Nov '96 ASME Paper re:
EXTREMELY LARGE SCALE BROADCAST FACILITIES
ABSTRACT
The advent of Direct Broadcast Satellites requires the associated development of origination facilities supporting hundreds of viewer channels. Such facilities use highly automated, fault tolerant control systems to facilitate cost-effective staffing levels and the flexibility to support services that are only now evolving.
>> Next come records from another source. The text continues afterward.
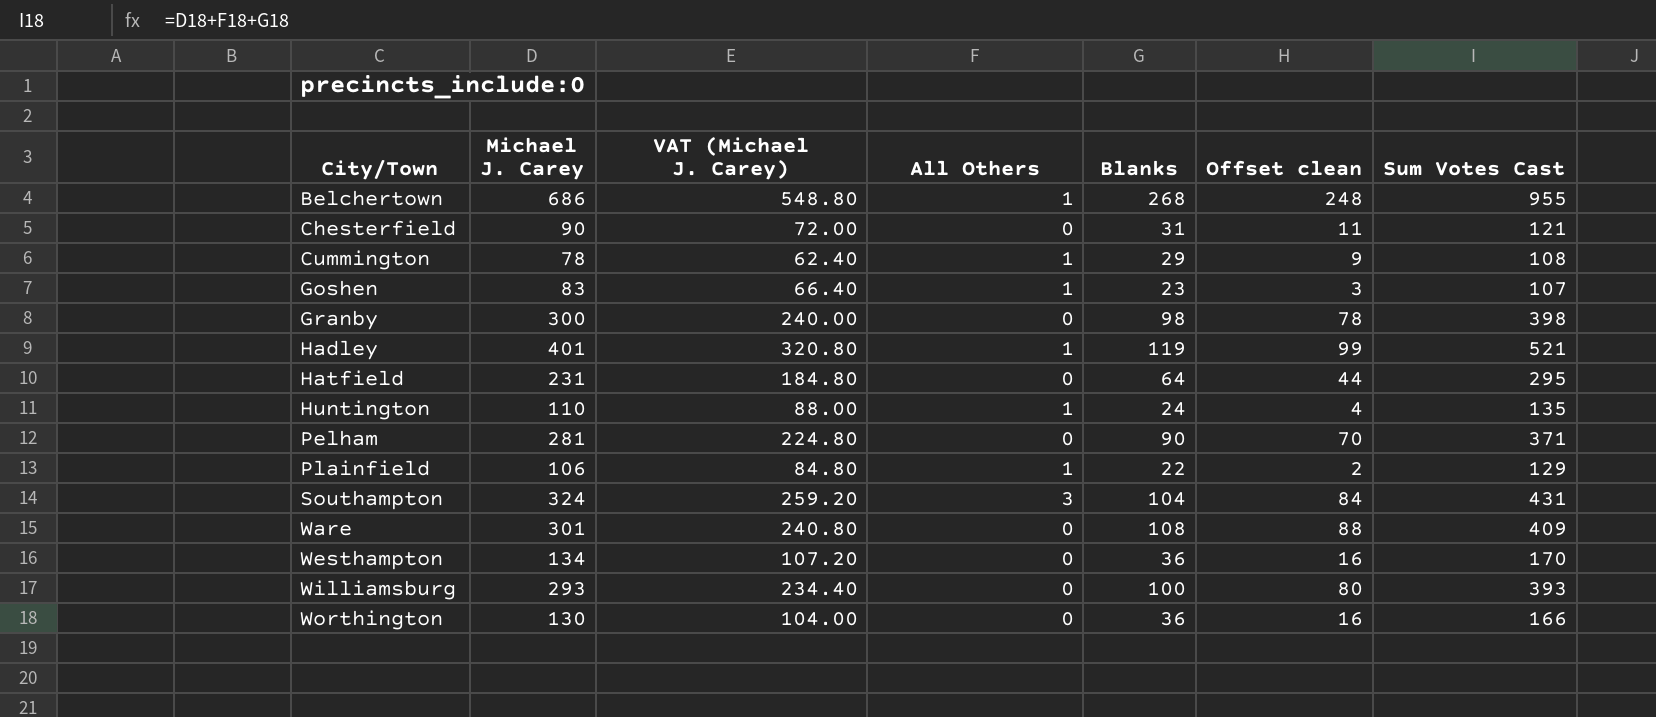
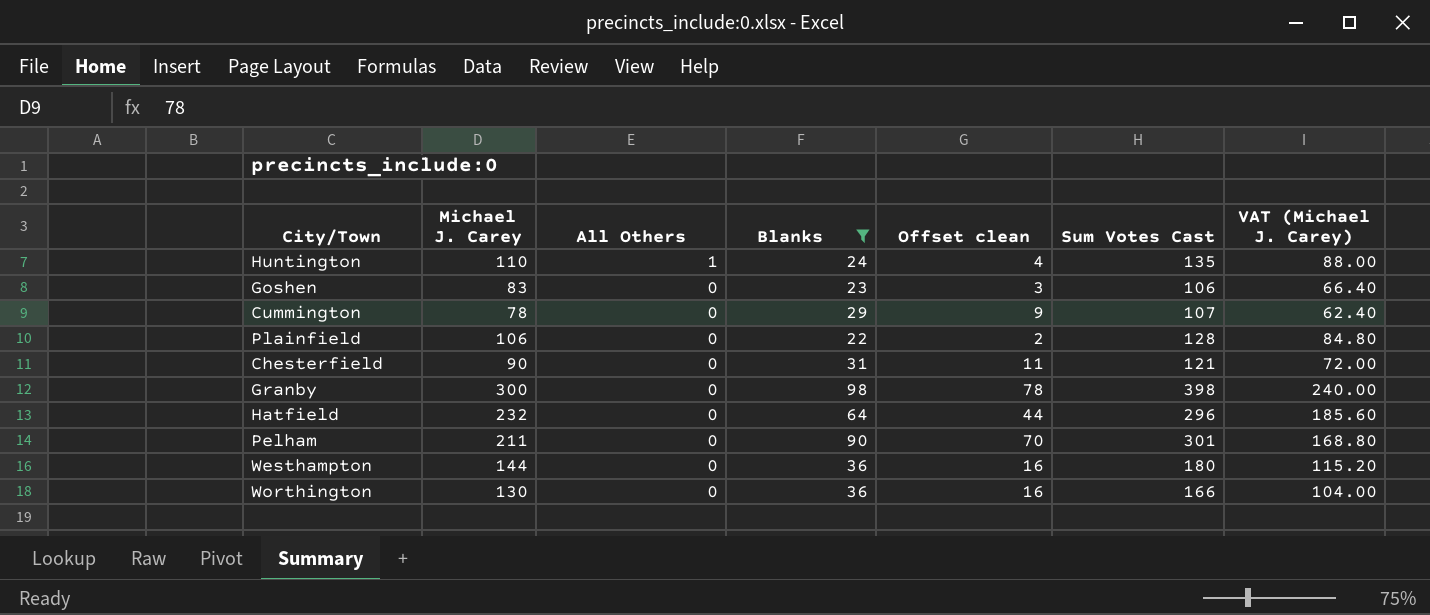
filter: none -> Blanks <= 98
row order: City/Town ascending -> All Others descending
column VAT (Michael J. Carey) | position: 3 -> 7
Goshen | All Others: 1 -> 0
Goshen | Sum Votes Cast: 107 -> 106
Cummington | All Others: 1 -> 0
Cummington | Sum Votes Cast: 108 -> 107
Plainfield | All Others: 1 -> 0
Plainfield | Sum Votes Cast: 129 -> 128
Hatfield | Michael J. Carey: 231 -> 232
Hatfield | Sum Votes Cast: 295 -> 296
Hatfield | VAT (Michael J. Carey): 184.80 -> 185.60
Pelham | Michael J. Carey: 281 -> 211
Pelham | Sum Votes Cast: 371 -> 301
Pelham | VAT (Michael J. Carey): 224.80 -> 168.80
Westhampton | Michael J. Carey: 134 -> 144
Westhampton | Sum Votes Cast: 170 -> 180
Westhampton | VAT (Michael J. Carey): 107.20 -> 115.20

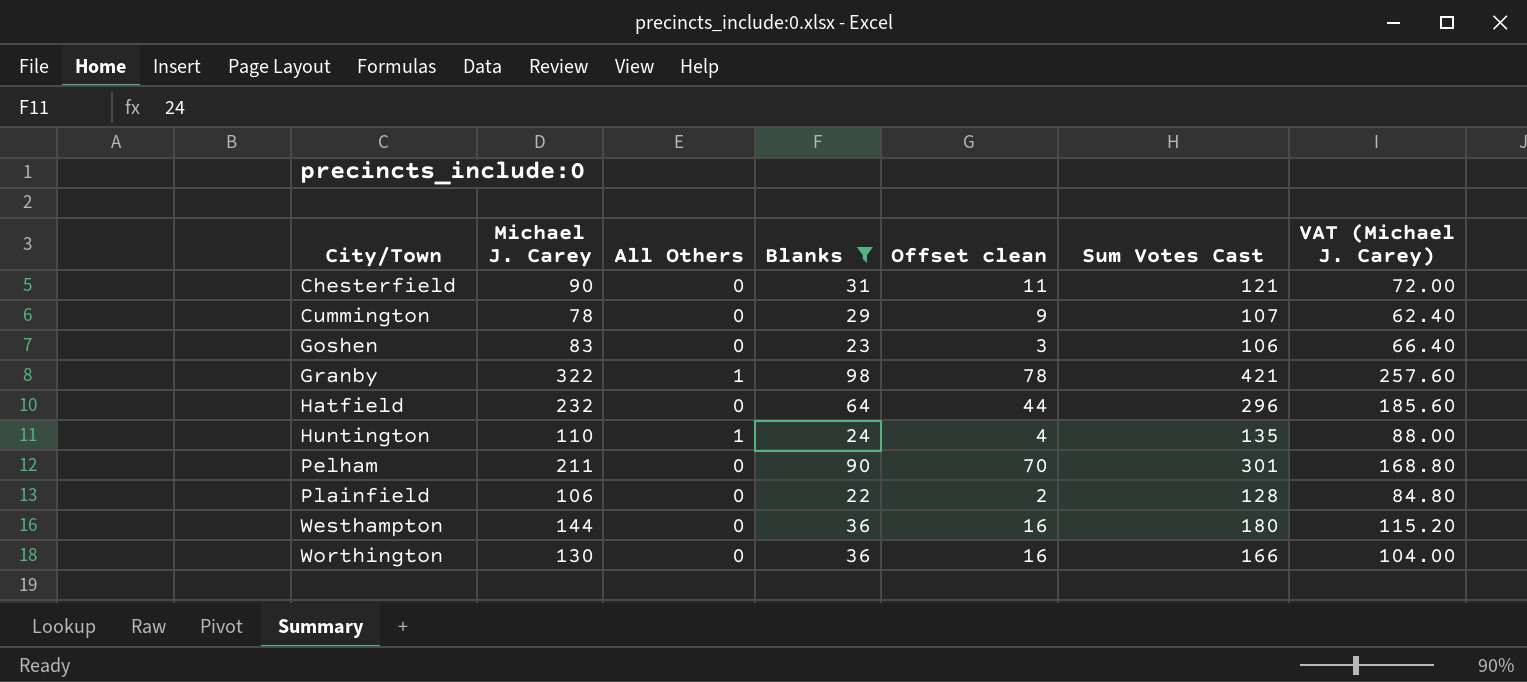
row order: All Others descending -> City/Town ascending
Granby | Michael J. Carey: 300 -> 322
Granby | All Others: 0 -> 1
Granby | Sum Votes Cast: 398 -> 421
Granby | VAT (Michael J. Carey): 240.00 -> 257.60

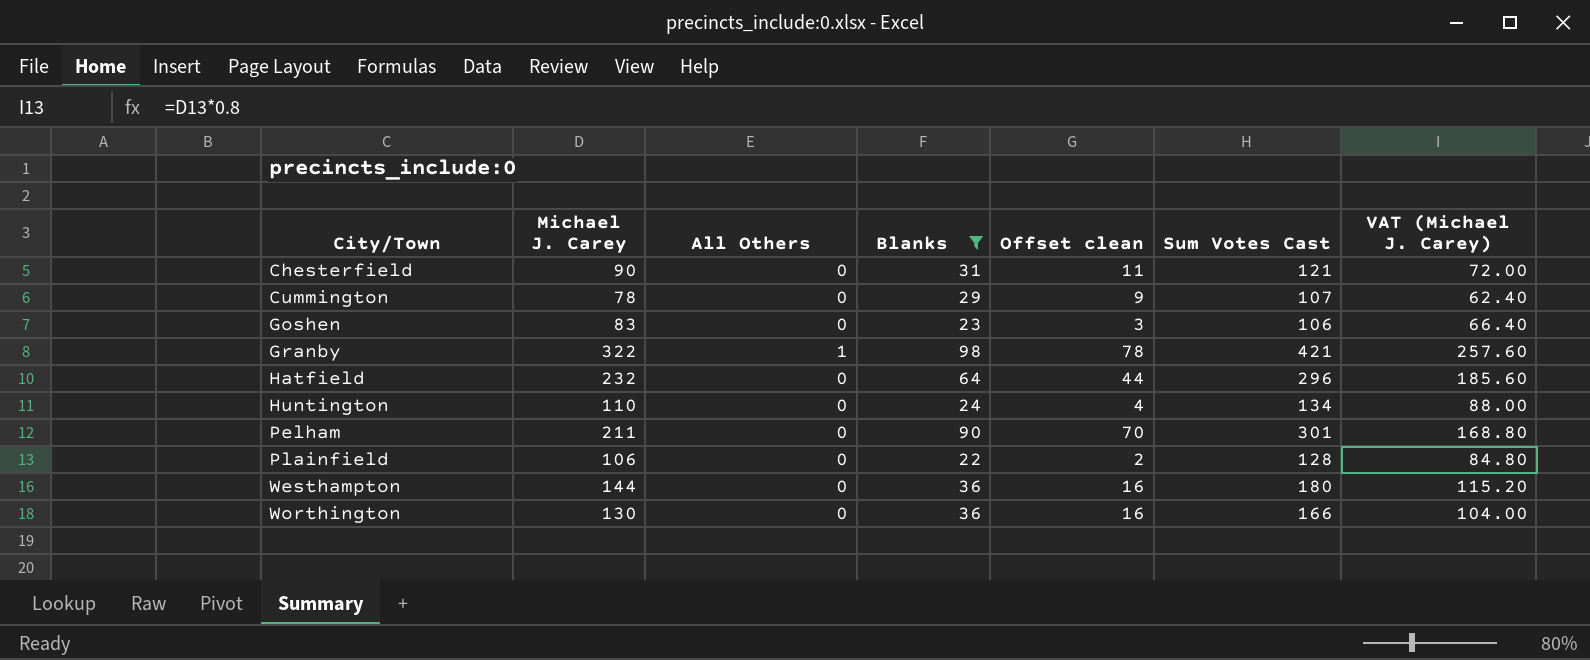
Huntington | All Others: 1 -> 0
Huntington | Sum Votes Cast: 135 -> 134

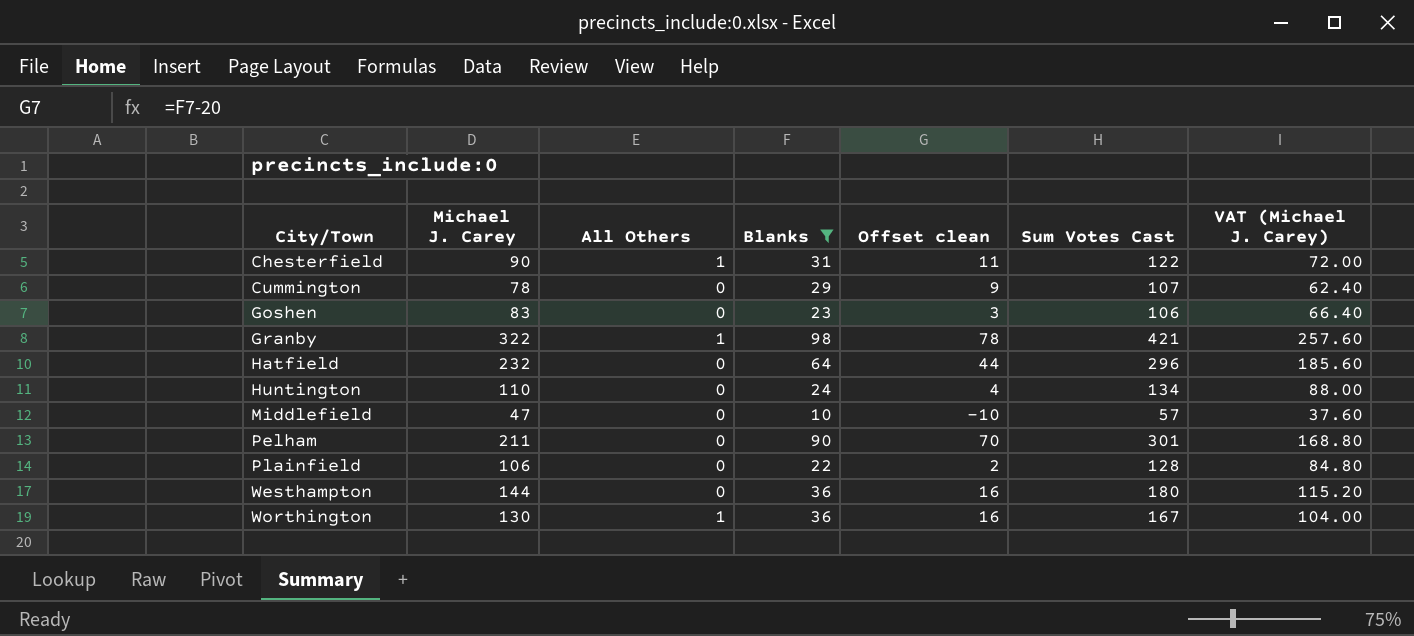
Chesterfield | All Others: 0 -> 1
Chesterfield | Sum Votes Cast: 121 -> 122
row Middlefield: none -> 47 | 0 | 10 | -10 | 57 | 37.60
Worthington | All Others: 0 -> 1
Worthington | Sum Votes Cast: 166 -> 167

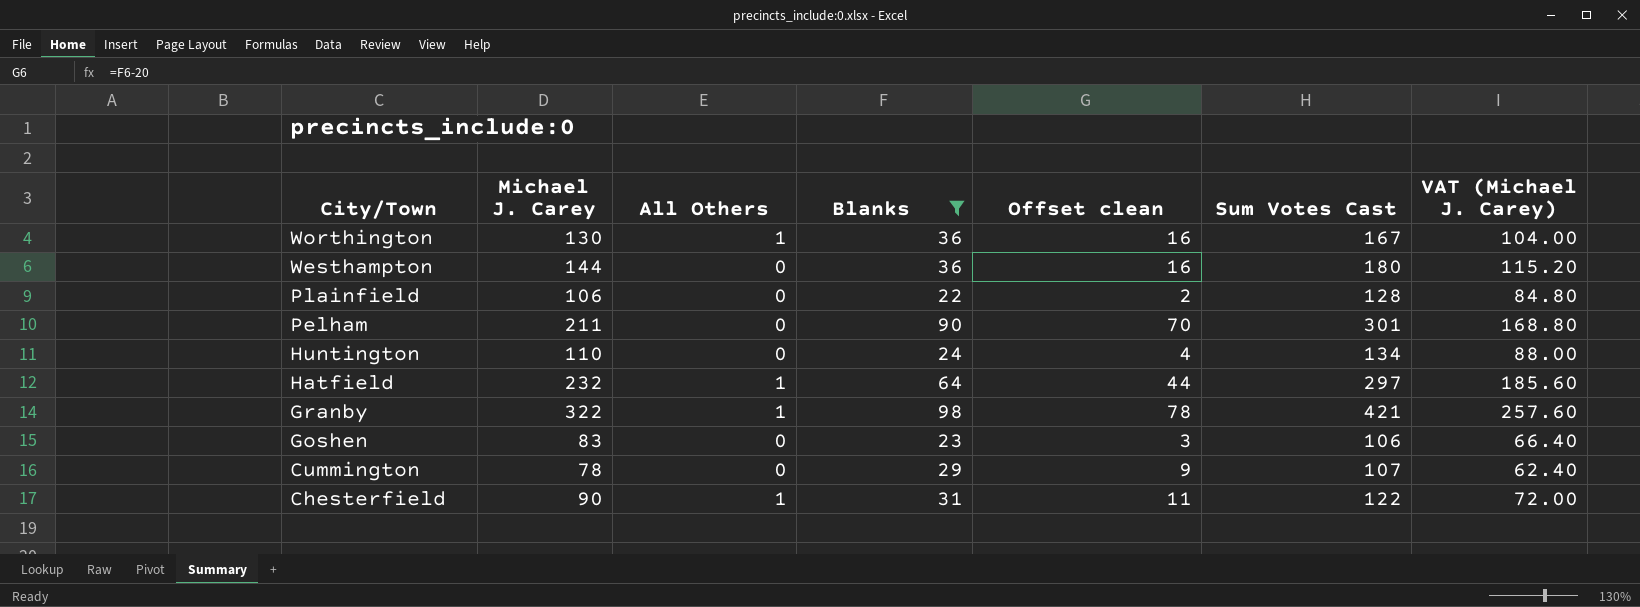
row order: City/Town ascending -> City/Town descending
row Middlefield: 47 | 0 | 10 | -10 | 57 | 37.60 -> none
Hatfield | All Others: 0 -> 1
Hatfield | Sum Votes Cast: 296 -> 297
We summarize the capabilities and architecture of two such facilities that are among the largest in the world: the more than 175 channel DIRECTV® Castle Rock Broadcast Center (CRBC) servicing the continental United States from Colorado, and the 72 channel DIRECTV International Inc. California Broadcast Center in Long Beach servicing Latin America and the Caribbean. For program transmission, these services use the latest, high-powered Hughes Ku-band communication satellites. For program playback, each plant uses relatively conventional digital tape-based technology. Two factors make the program playout operations unique. First, their extreme size and scope. Second, all the resources in the plant are sharable and schedulable among different viewer channels to assure the plant can adapt to the services demanded by their evolving market. Some "lessons learned" are then discussed as suggestions to aid future product and facility developments.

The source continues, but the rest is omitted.